Las bombas de calor aerotérmicas se han posicionado como la alternativa principal a las calderas de gas y gasóleo en edificios existentes, con ventas en la UE que alcanzaron 3 millones de unidades en 2022, un 38% más que en 2021, según la European Heat Pump Association (EHPA). Los equipos actuales de tipo aire-agua alcanzan COPs de 3,5 a 4,2 en condiciones nominales (aire exterior a 7 °C, agua a 35 °C), lo que implica que por cada kWh eléctrico consumido se generan 3,5 a 4,2 kWh térmicos.
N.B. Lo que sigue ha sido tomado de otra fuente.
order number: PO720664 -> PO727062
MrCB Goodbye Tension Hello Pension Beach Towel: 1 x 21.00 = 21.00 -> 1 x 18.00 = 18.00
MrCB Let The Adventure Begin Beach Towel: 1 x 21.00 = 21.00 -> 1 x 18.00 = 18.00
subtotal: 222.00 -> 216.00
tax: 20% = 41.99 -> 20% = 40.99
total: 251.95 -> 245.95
En comparación, una caldera de gas condensación alcanza rendimientos de 0,95-0,98. La sustitución directa en un edificio residencial de Madrid con demanda de calefacción de 80 kWh/m²·año reduce el consumo de energía primaria en un 55-65% y las emisiones de CO₂ en un 50-60%, considerando el mix eléctrico español de 2023 con un 50,3% de generación renovable.

La geotermia de baja entalpía ofrece rendimientos superiores —COPs de 4,5 a 5,5— al aprovechar la temperatura estable del subsuelo, que en la Península Ibérica se sitúa entre 14 y 18 °C a profundidades de 100-150 metros. El coste de perforación para sondas verticales oscila entre 40 y 60 euros por metro lineal, lo que encarece la instalación frente a la aerotermia: una instalación geotérmica para un edificio de 20 viviendas requiere entre 6 y 10 sondas de 120 metros, con un coste total de perforación de 28.800 a 72.000 euros. El programa GEO4CIVHIC, financiado por Horizonte 2020 con 7,7 millones de euros, demostró en 4 edificios piloto en Italia, Irlanda, Bélgica y España que la geotermia combinada con suelo radiante alcanza ahorros del 70-80% respecto a calderas de gasóleo y amortizaciones de 10 a 14 años, reducidas a 7-9 años con subvenciones del 40%.

Gestión inteligente y almacenamiento para maximizar el autoconsumo

La integración efectiva de renovables en edificios existentes requiere sistemas de gestión energética (EMS) que optimicen el autoconsumo y minimicen los vertidos a red. Los sistemas de almacenamiento con baterías de litio permiten acumular excedentes fotovoltaicos diurnos para uso nocturno, con costes que han descendido a 350-500 euros/kWh de capacidad instalada en 2023, según BloombergNEF. Un edificio residencial con 40 kWp fotovoltaicos y una batería comunitaria de 50 kWh aumenta la tasa de autoconsumo del 30-35% (sin batería) al 60-70%, según modelizaciones del Fraunhofer ISE (2023). El proyecto Storegio en Burdeos (Francia) instaló baterías comunitarias de 250 kWh en 5 bloques rehabilitados de vivienda social, alcanzando un autoconsumo del 72% y una reducción de la factura eléctrica del 45%.

Los Energy Management Systems (EMS) basados en inteligencia artificial predicen la generación solar y la demanda eléctrica con 24-48 horas de antelación y ajustan automáticamente las cargas flexibles —carga de vehículos eléctricos, calentamiento de ACS, funcionamiento de electrodomésticos— para maximizar el autoconsumo. La plataforma SEMIAH, desarrollada dentro del programa Horizonte 2020, demostró en 140 viviendas piloto en Alemania y Suiza que la gestión inteligente de cargas flexible aumenta el autoconsumo fotovoltaico en un 15-22% adicional sin necesidad de baterías. En España, la empresa Stemy Energy gestiona más de 500 comunidades energéticas con algoritmos predictivos que han generado ahorros medios del 38% en la factura eléctrica de los participantes, optimizando la distribución de excedentes entre autoconsumo diferido, vertido a red y almacenamiento según los precios horarios del mercado eléctrico.